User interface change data
★ ★ ★ ★
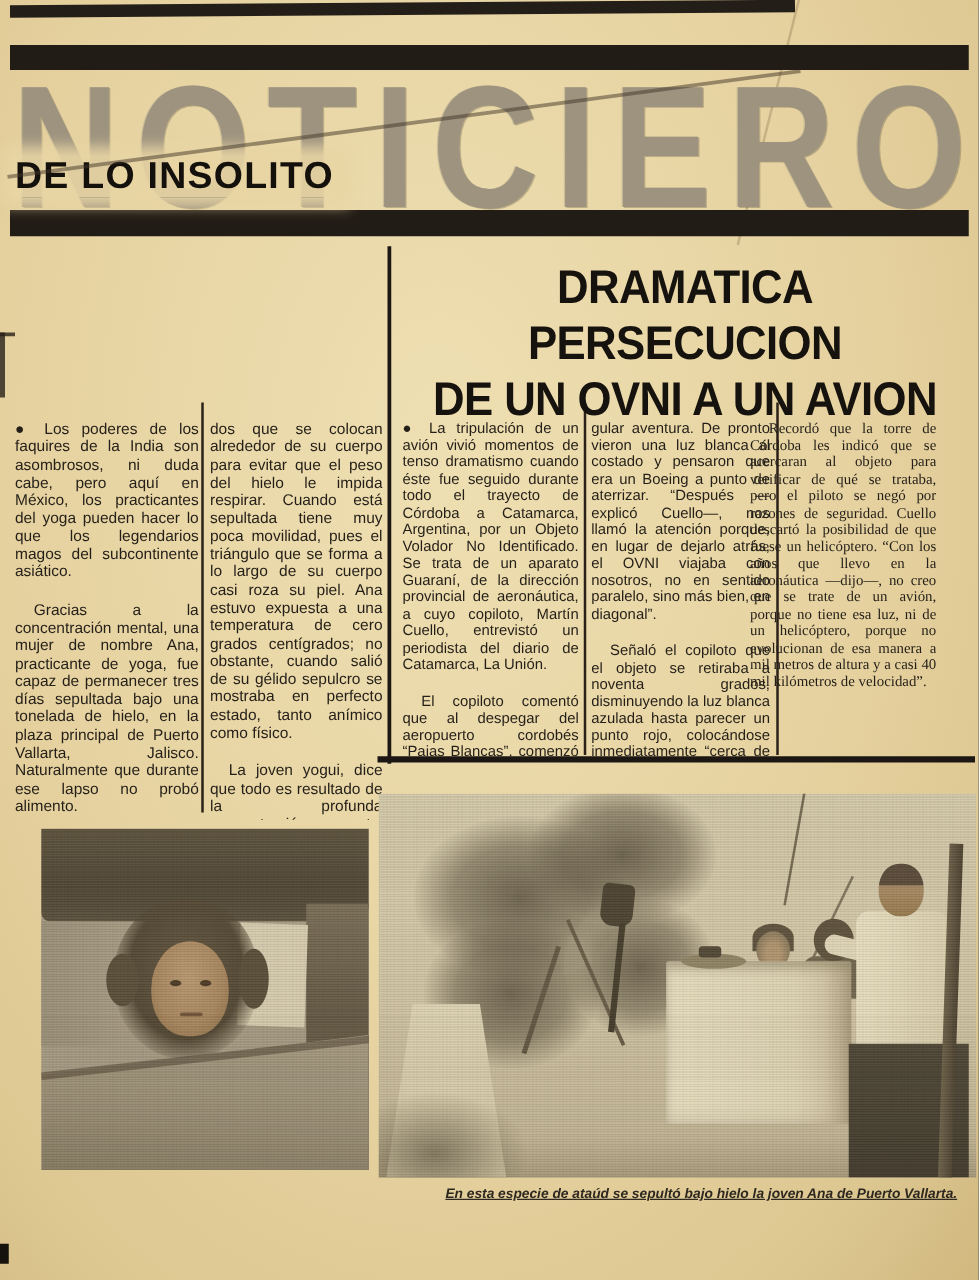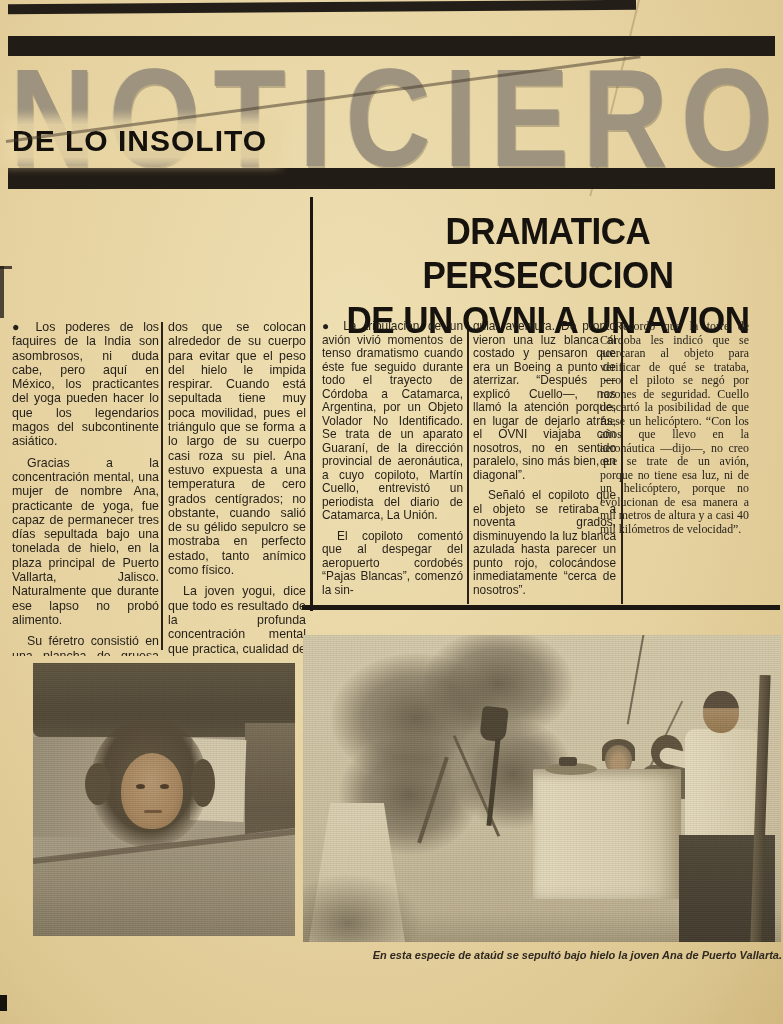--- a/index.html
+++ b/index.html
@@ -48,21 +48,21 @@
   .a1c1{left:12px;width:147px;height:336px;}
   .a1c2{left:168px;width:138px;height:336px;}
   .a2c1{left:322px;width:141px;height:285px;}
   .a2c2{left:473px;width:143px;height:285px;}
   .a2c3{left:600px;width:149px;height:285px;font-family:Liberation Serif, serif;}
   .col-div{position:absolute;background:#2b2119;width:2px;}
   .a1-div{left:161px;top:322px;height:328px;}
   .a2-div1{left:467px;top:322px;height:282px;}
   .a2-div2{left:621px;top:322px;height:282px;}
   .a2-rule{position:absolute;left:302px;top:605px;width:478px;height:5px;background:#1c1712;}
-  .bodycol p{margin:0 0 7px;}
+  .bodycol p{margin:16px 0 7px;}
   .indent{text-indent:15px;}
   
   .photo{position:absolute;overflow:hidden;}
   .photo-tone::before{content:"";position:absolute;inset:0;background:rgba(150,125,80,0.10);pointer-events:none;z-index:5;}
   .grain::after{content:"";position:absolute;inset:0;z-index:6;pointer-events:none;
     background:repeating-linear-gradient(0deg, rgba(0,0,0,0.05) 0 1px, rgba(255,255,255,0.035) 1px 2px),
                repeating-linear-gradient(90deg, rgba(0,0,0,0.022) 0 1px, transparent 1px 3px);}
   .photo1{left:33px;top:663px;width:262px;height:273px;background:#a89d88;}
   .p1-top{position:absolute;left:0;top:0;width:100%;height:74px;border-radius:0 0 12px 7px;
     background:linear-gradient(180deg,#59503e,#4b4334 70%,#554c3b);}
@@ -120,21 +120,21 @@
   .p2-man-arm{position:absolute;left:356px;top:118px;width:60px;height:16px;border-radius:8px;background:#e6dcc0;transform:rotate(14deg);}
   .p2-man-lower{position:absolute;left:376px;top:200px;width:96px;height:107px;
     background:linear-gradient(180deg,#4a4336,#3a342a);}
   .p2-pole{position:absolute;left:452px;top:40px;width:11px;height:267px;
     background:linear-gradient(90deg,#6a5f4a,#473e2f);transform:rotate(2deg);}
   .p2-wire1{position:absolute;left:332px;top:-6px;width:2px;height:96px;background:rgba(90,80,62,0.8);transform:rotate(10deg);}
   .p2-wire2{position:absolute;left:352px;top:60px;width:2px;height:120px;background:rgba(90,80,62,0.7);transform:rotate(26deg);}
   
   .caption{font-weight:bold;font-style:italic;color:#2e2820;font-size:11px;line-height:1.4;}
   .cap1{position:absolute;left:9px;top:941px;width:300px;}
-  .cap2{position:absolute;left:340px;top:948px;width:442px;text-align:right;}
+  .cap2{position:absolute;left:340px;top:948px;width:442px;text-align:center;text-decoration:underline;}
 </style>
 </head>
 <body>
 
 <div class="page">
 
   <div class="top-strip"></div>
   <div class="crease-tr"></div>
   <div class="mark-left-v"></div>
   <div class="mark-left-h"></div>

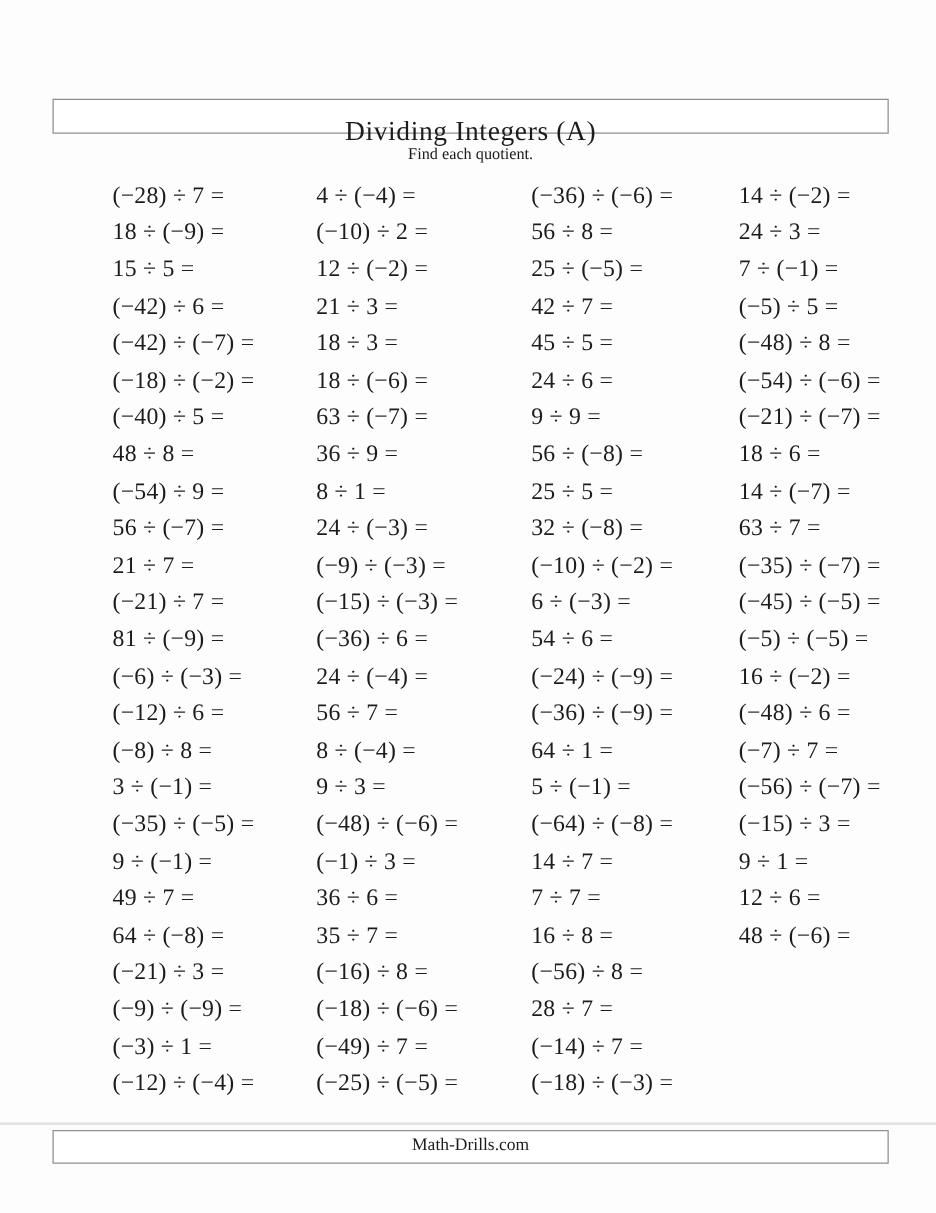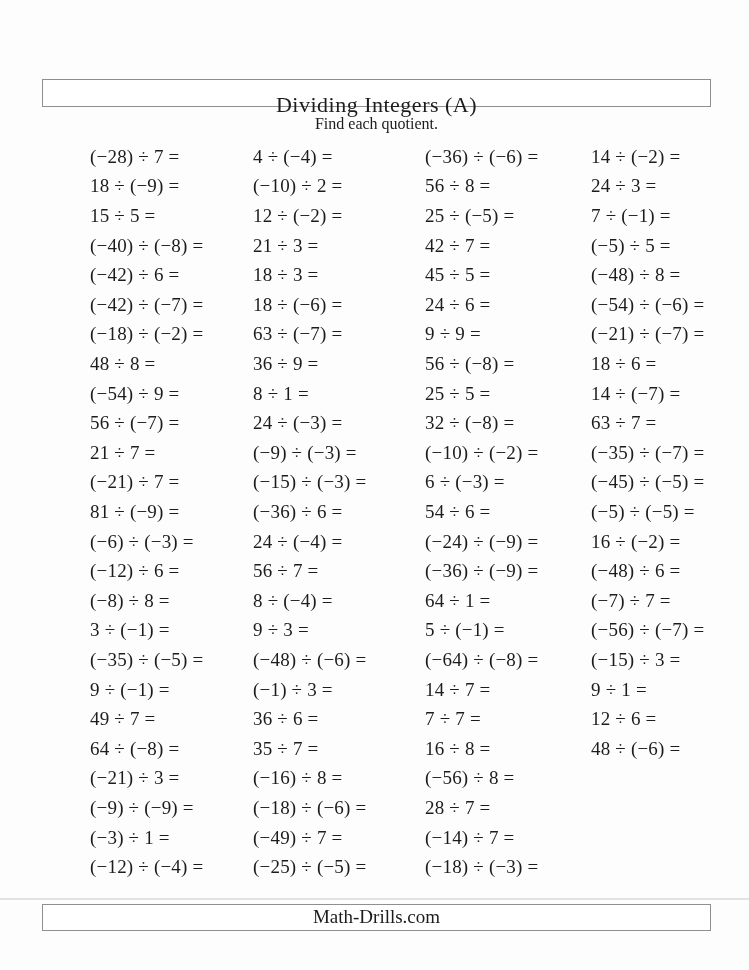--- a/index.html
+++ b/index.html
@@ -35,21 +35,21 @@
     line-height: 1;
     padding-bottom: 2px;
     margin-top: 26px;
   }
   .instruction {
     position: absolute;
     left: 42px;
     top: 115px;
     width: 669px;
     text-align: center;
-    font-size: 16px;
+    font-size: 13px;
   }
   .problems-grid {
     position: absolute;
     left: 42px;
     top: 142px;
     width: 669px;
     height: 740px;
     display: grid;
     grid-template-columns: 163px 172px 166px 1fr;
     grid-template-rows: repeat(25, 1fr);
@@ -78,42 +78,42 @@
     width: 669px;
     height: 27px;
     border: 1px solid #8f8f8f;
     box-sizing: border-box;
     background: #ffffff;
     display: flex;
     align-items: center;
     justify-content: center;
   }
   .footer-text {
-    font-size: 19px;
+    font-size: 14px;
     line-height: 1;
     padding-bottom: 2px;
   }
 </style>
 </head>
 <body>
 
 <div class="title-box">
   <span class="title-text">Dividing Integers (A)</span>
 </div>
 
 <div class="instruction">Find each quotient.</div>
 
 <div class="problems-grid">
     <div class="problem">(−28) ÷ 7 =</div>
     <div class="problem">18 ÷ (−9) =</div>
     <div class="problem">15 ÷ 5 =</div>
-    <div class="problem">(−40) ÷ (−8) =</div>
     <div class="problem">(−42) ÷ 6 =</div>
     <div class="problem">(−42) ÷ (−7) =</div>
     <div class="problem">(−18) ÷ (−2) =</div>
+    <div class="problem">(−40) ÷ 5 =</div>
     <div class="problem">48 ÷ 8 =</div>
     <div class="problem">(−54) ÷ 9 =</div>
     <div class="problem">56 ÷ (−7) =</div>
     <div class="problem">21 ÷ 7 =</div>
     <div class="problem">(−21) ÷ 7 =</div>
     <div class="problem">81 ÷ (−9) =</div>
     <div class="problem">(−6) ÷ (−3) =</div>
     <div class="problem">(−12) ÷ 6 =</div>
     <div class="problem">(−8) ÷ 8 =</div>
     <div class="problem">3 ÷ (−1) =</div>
★ ★ ★ ★
- [Task objective]:
Among the records above, which lines hold the word "instruction"? Copy each one.

- [The completed task]:
   .instruction {
 <div class="instruction">Find each quotient.</div>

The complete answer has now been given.